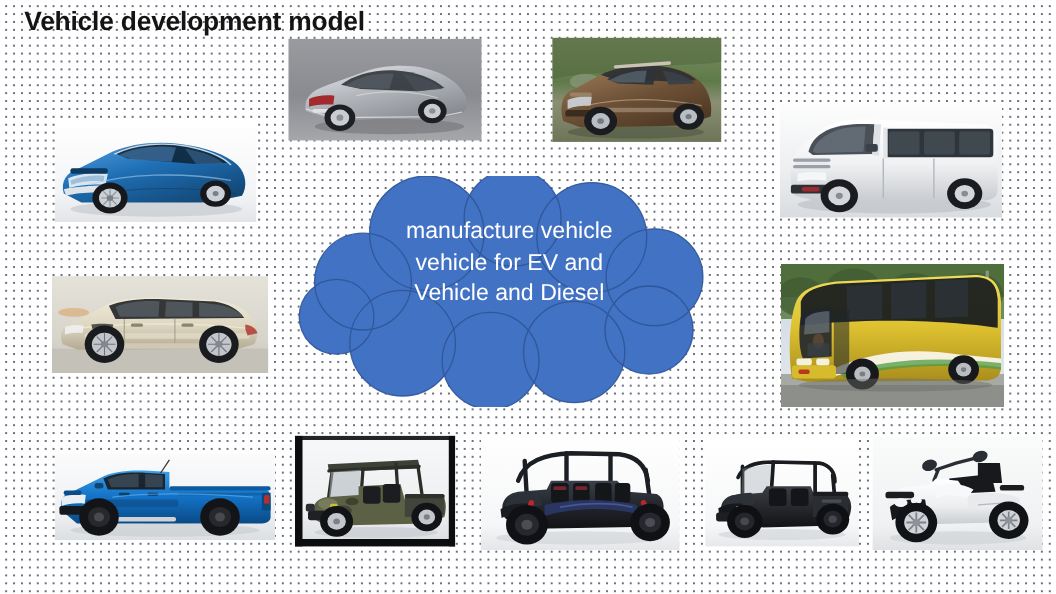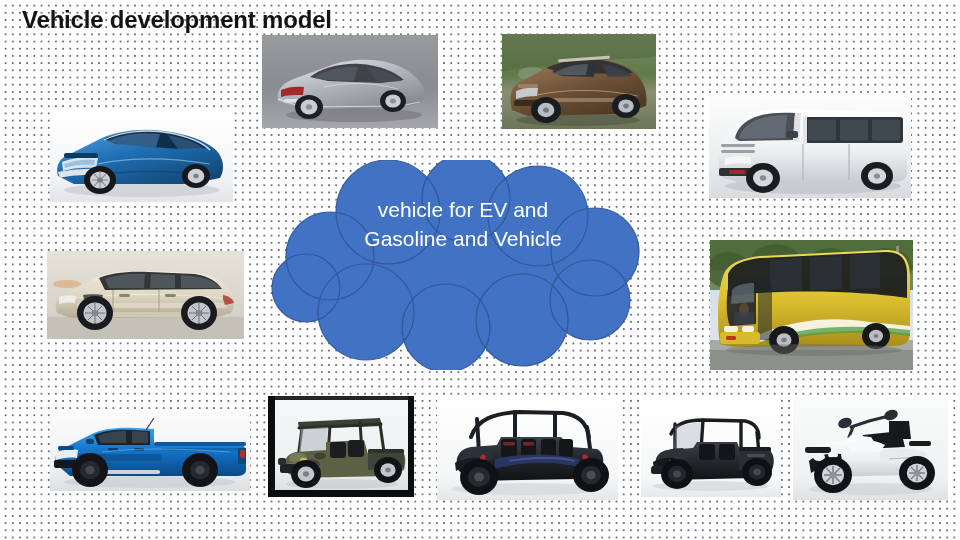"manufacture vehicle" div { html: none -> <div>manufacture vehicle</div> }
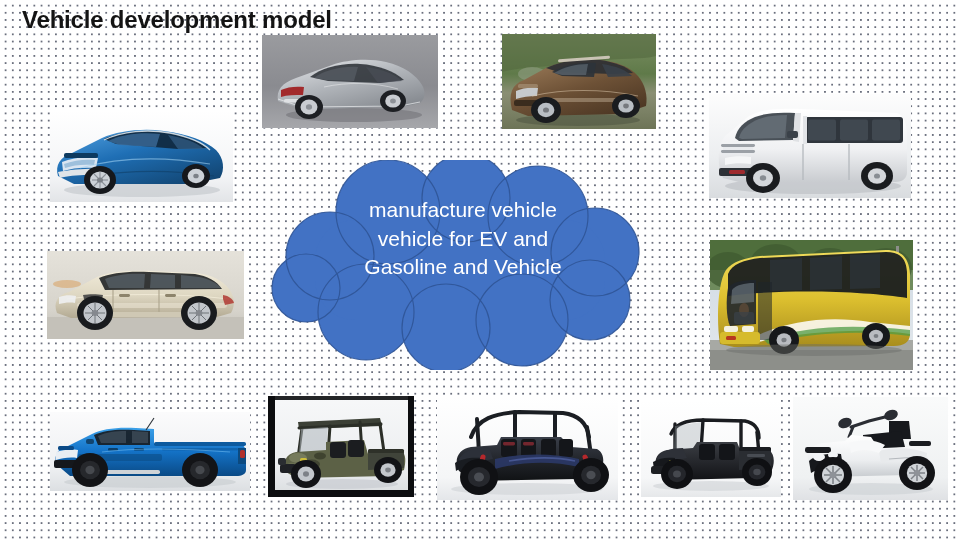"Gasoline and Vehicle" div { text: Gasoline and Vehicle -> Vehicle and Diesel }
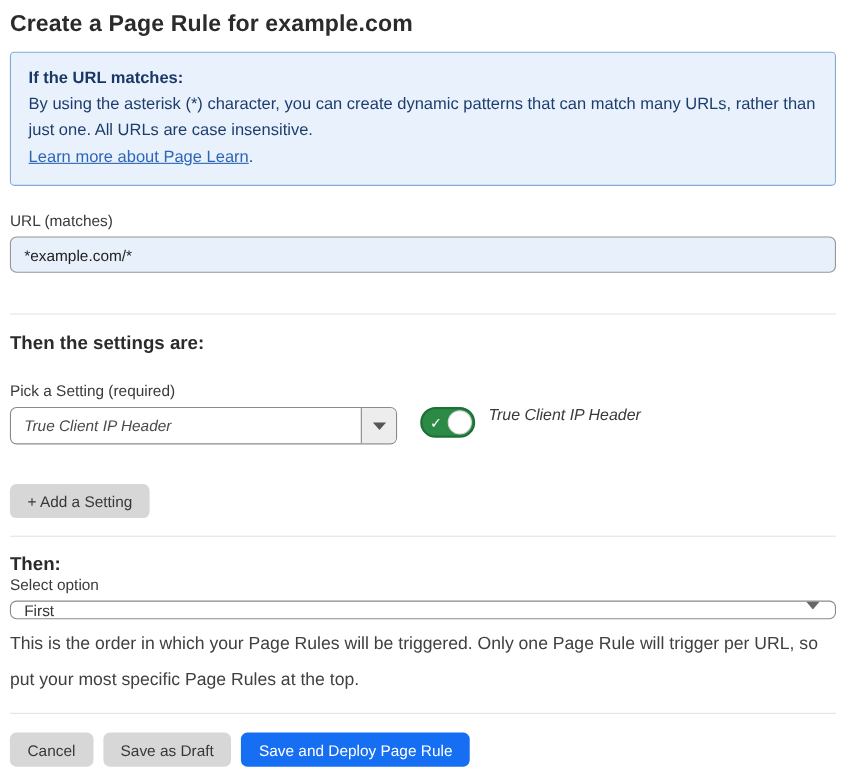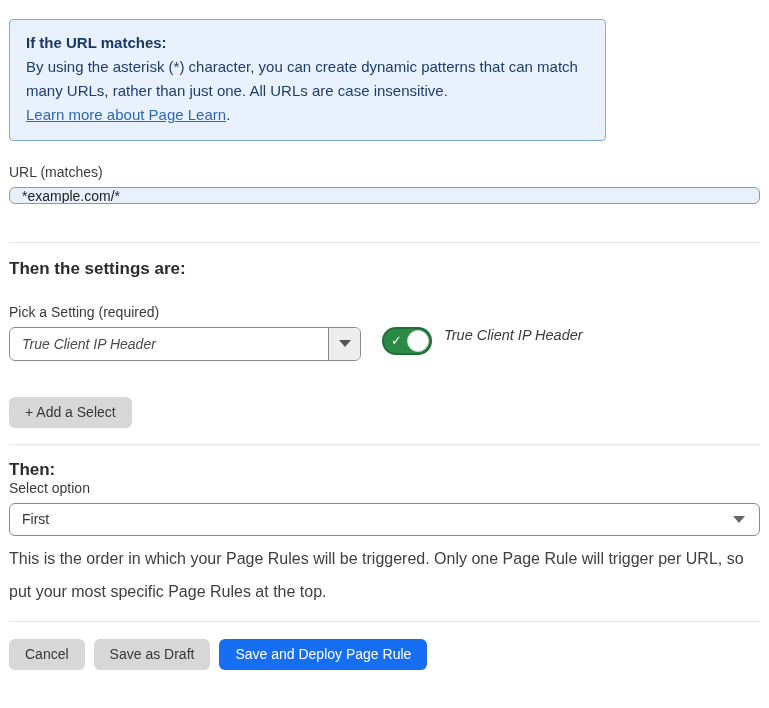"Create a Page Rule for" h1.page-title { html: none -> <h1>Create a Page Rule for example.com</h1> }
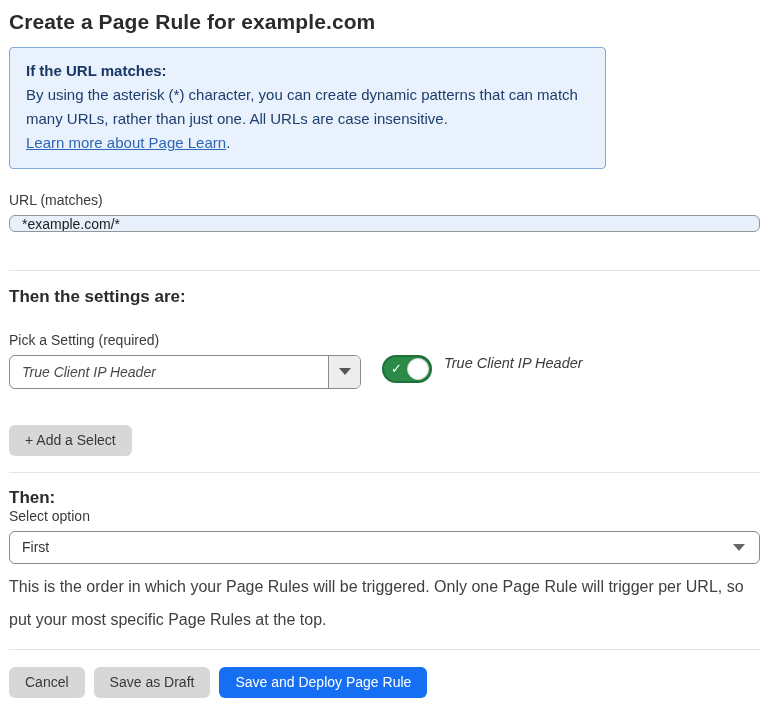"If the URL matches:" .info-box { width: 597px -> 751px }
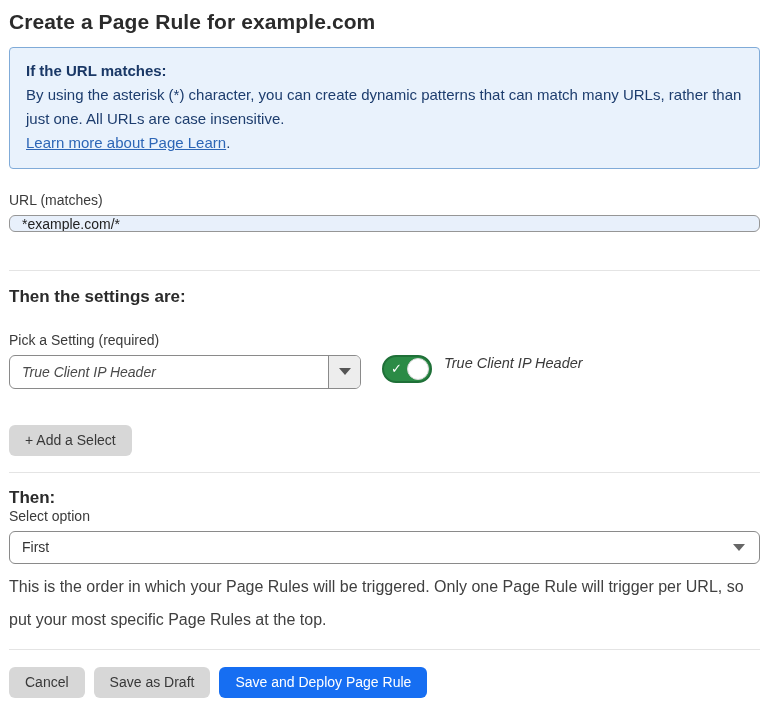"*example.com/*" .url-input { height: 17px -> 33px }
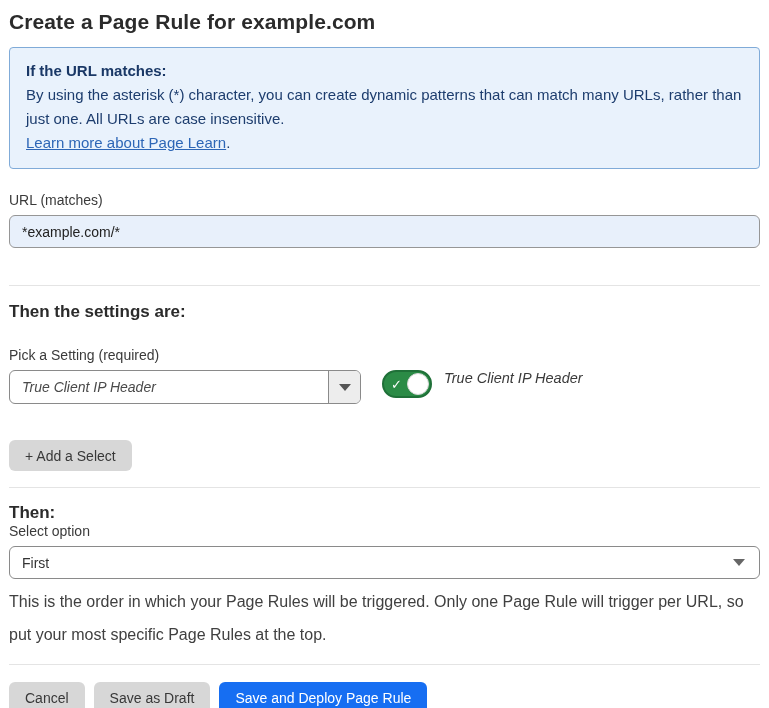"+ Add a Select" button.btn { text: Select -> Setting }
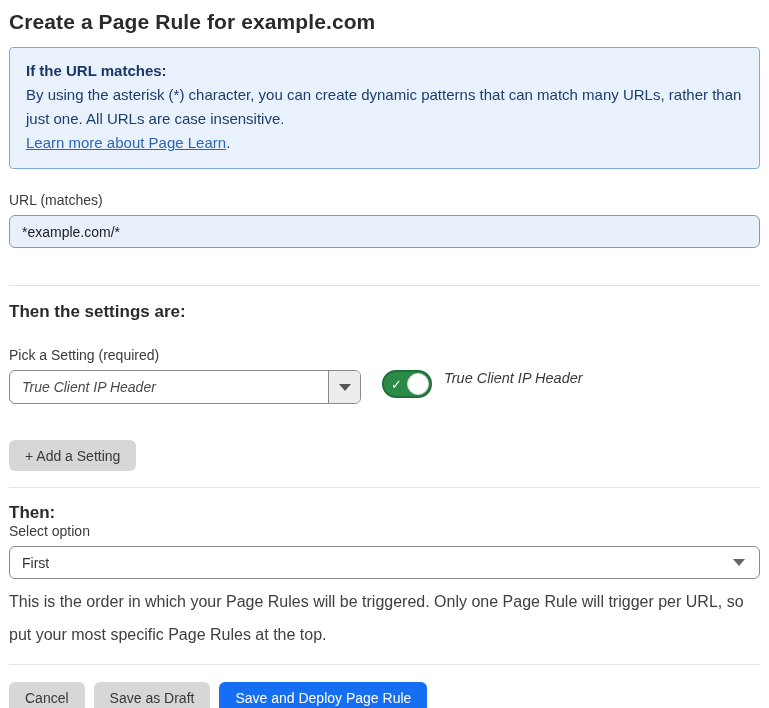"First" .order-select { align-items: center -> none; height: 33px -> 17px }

━━━━

WHAT TO DO -
From the line that holds "text: Select ->" to the last line of the data, return those lines exactly and nothing else; both ends count, and pictures stay out.

RESULT FOR THIS TASK -
"+ Add a Select" button.btn { text: Select -> Setting }
"First" .order-select { align-items: center -> none; height: 33px -> 17px }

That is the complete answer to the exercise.